Jin v. Ren et al., (2015) 613 A.R. 96 (QB)

JudgeMichalyshyn, J.
CourtCourt of Queen's Bench of Alberta (Canada)
Case DateAugust 15, 2014
Citations(2015), 613 A.R. 96 (QB);2015 ABQB 115

Jin v. Ren (2015), 613 A.R. 96 (QB)

MLB headnote and full text

Temp. Cite: [2015] A.R. TBEd. MR.086

Shan Jin (plaintiff) v. Zigang Ren and Hart Fibre Trade Company Ltd. (defendant)

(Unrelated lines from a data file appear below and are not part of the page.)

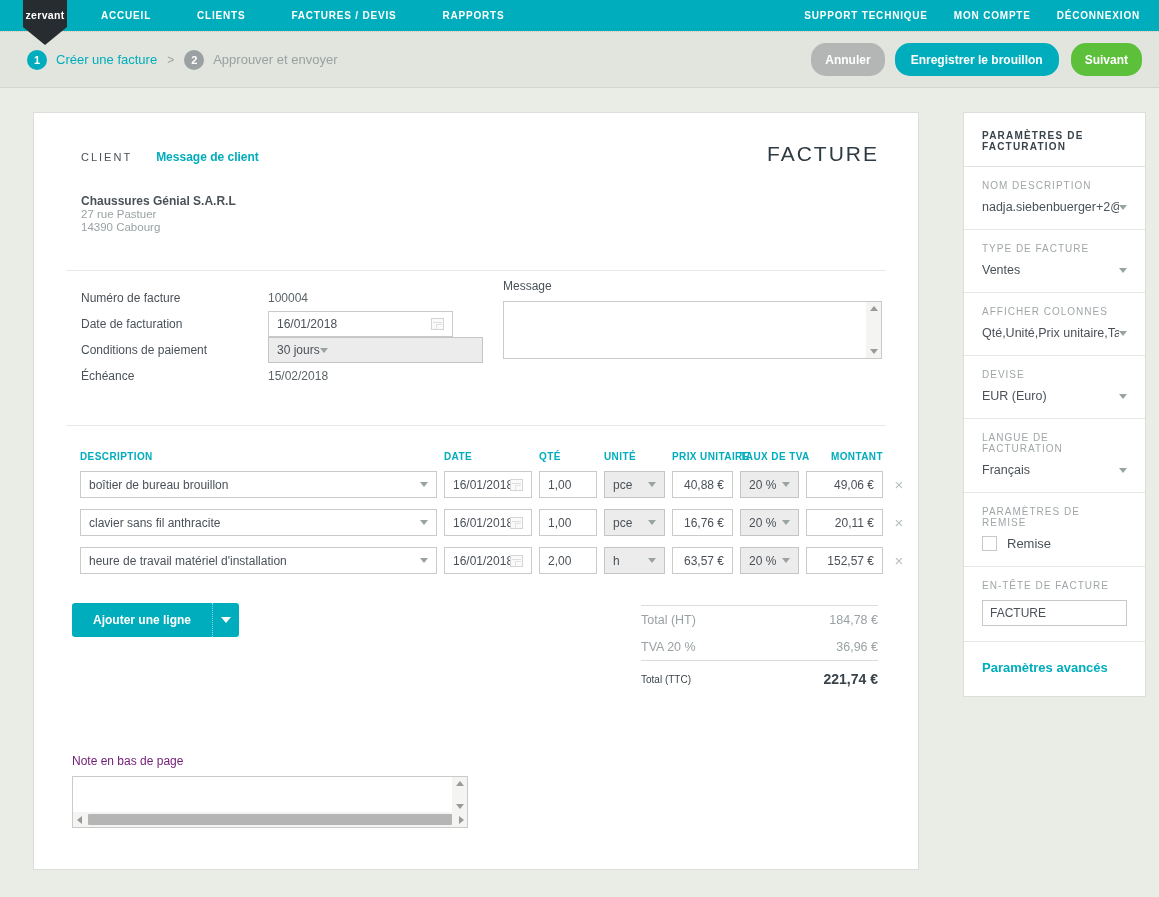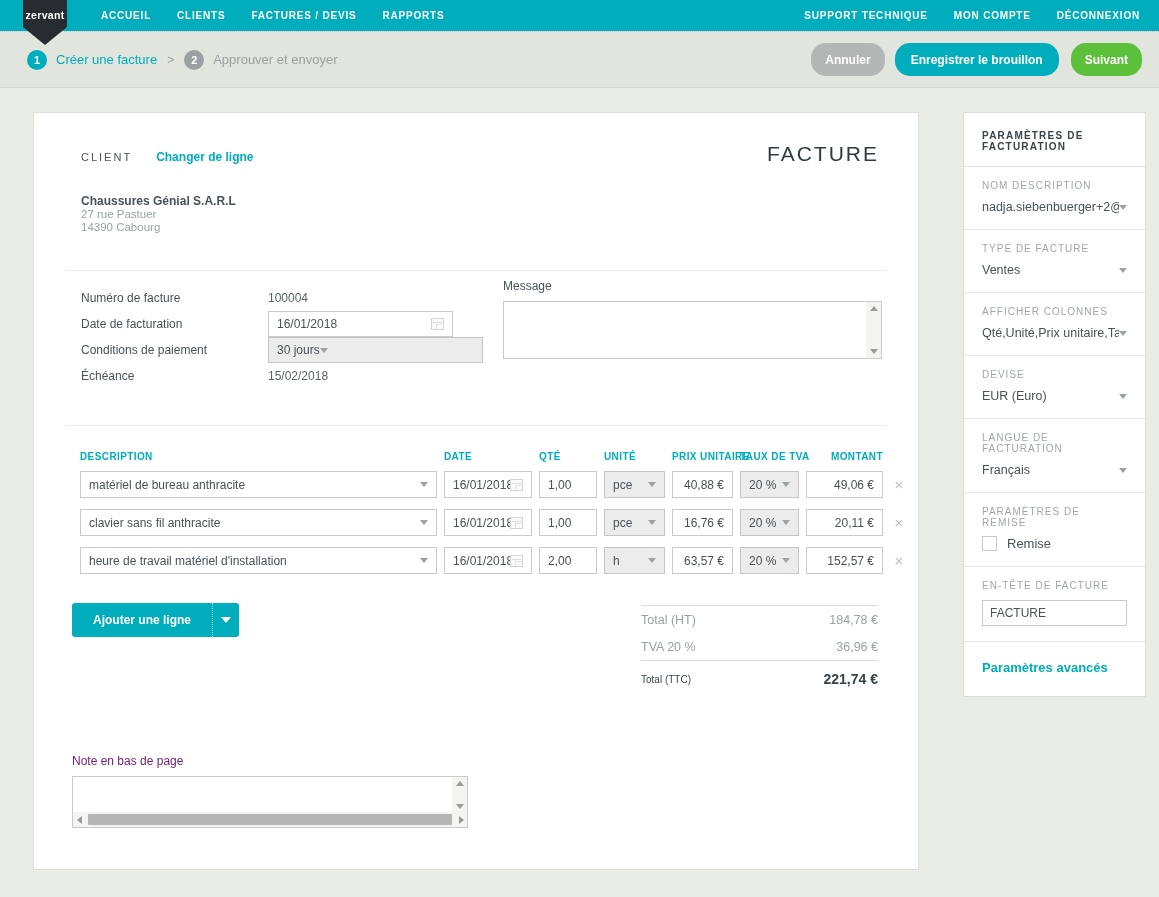--- a/index.html
+++ b/index.html
@@ -8,7 +8,7 @@
   
   .navbar { position:relative; height:31px; background:#00adbc; display:flex; align-items:center; justify-content:space-between; z-index:5; }
   .nav-group { display:flex; align-items:center; }
-  .nav-left { margin-left:88px; }
+  .nav-left { margin-left:88px;gap:20px; }
   .nav-right { margin-right:6px; }
   .nav-item { color:#fff; font-size:10px; font-weight:bold; letter-spacing:.8px; padding:0 13px; cursor:pointer; white-space:nowrap; }
   .logo-badge { position:absolute; left:23px; top:0; width:44px; height:45px; background:#262c30;

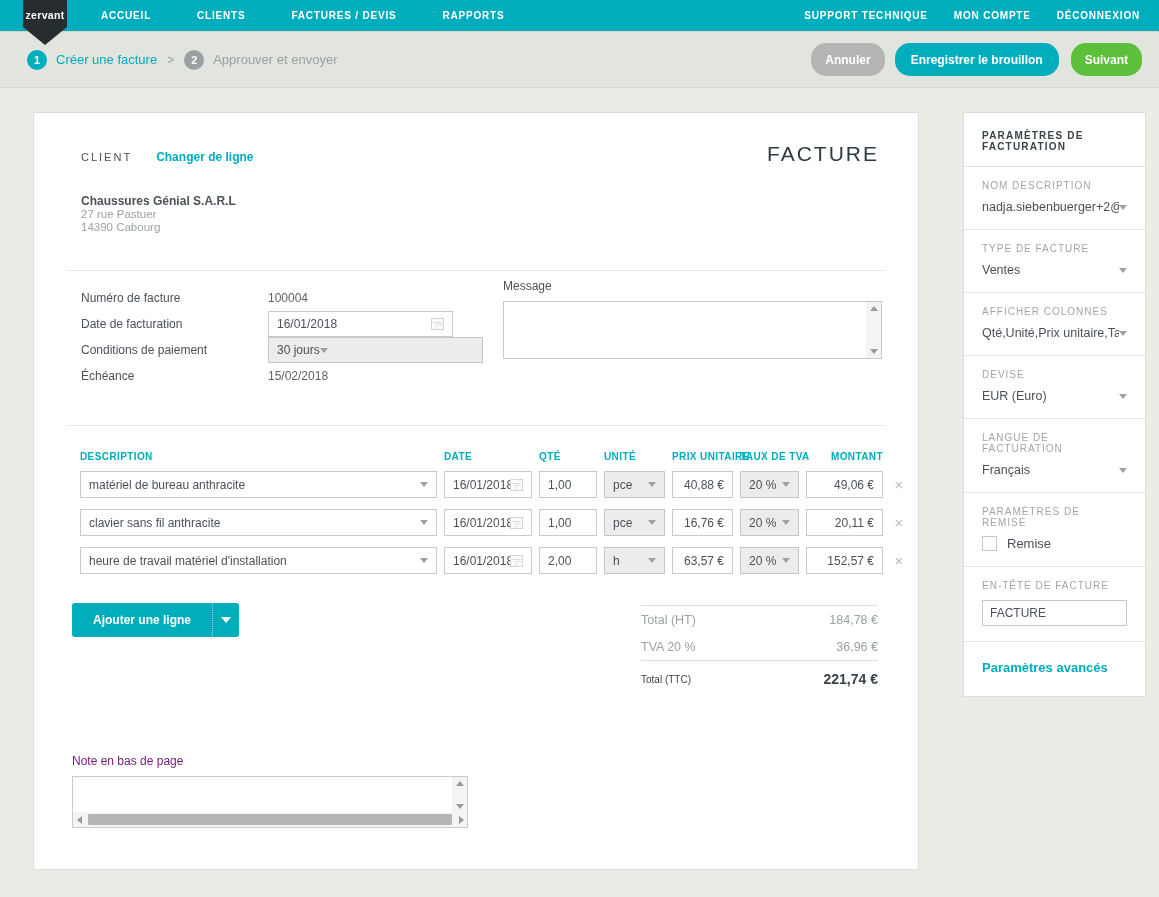--- a/index.html
+++ b/index.html
@@ -176,7 +176,7 @@
 
     <div class="client-row">
       <span class="client-label">CLIENT</span>
-      <span class="change-client">Changer de ligne</span>
+      <span class="change-client">Message de client</span>
     </div>
     <div class="invoice-title">FACTURE</div>
 

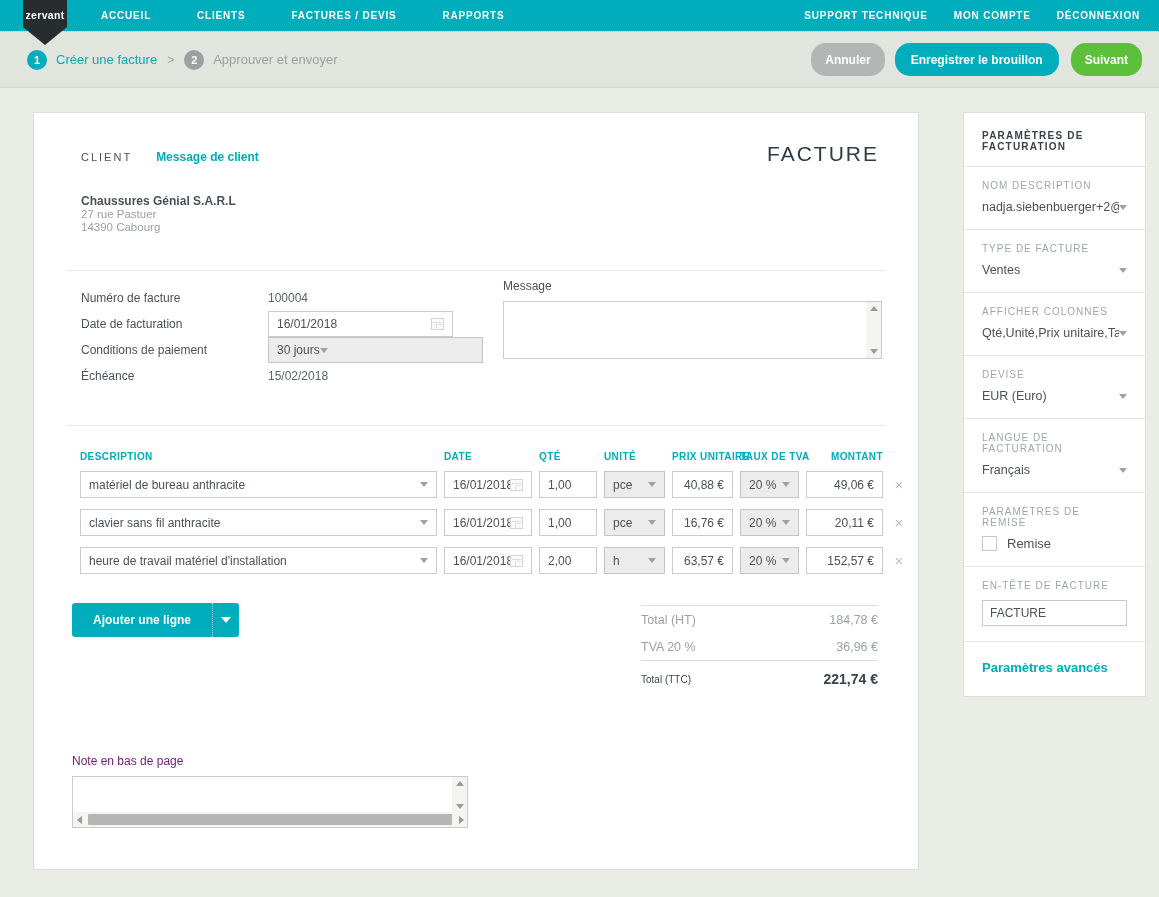--- a/index.html
+++ b/index.html
@@ -239,7 +239,7 @@
 
       <div class="item-row">
         <div class="inp fld c-desc desc-sel">
-          <span class="txt">matériel de bureau anthracite</span>
+          <span class="txt">boîtier de bureau brouillon</span>
           <span class="tri-down"></span>
         </div>
         <div class="inp fld c-date desc-sel">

(0703 07538; 2015 ABQB 115)

Indexed As: Jin v. Ren et al.

Alberta Court of Queen's Bench

Judicial District of Edmonton

Michalyshyn, J.

February 13, 2015.

Summary:

The plaintiff (Jin) was a businessman in Shanghai. The defendant Ren was a former Shanghai businessman who emigrated to Canada in 2004. Early in 2006, Ren had returned to Shanghai seeking investors for an Alberta-based business operating through the corporate defendant ("Hart Fibre"). By May 1, 2006, Jin had provided some $300,000 CDN to Ren, representing Jin's investment in Hart Fibre. In August 2006, Jin demanded the return of his funds after Ren failed to confirm Jin's shareholdings in Hart Fibre. In June 2007, Jin commenced the within action. The issues were: (1) did the arrangement between the parties create an express trust; (2) did Ren owe Jin a fiduciary duty; (3) was there an unjust enrichment and if so, could Ren be held personally liable; and (4) what was the appropriate remedy?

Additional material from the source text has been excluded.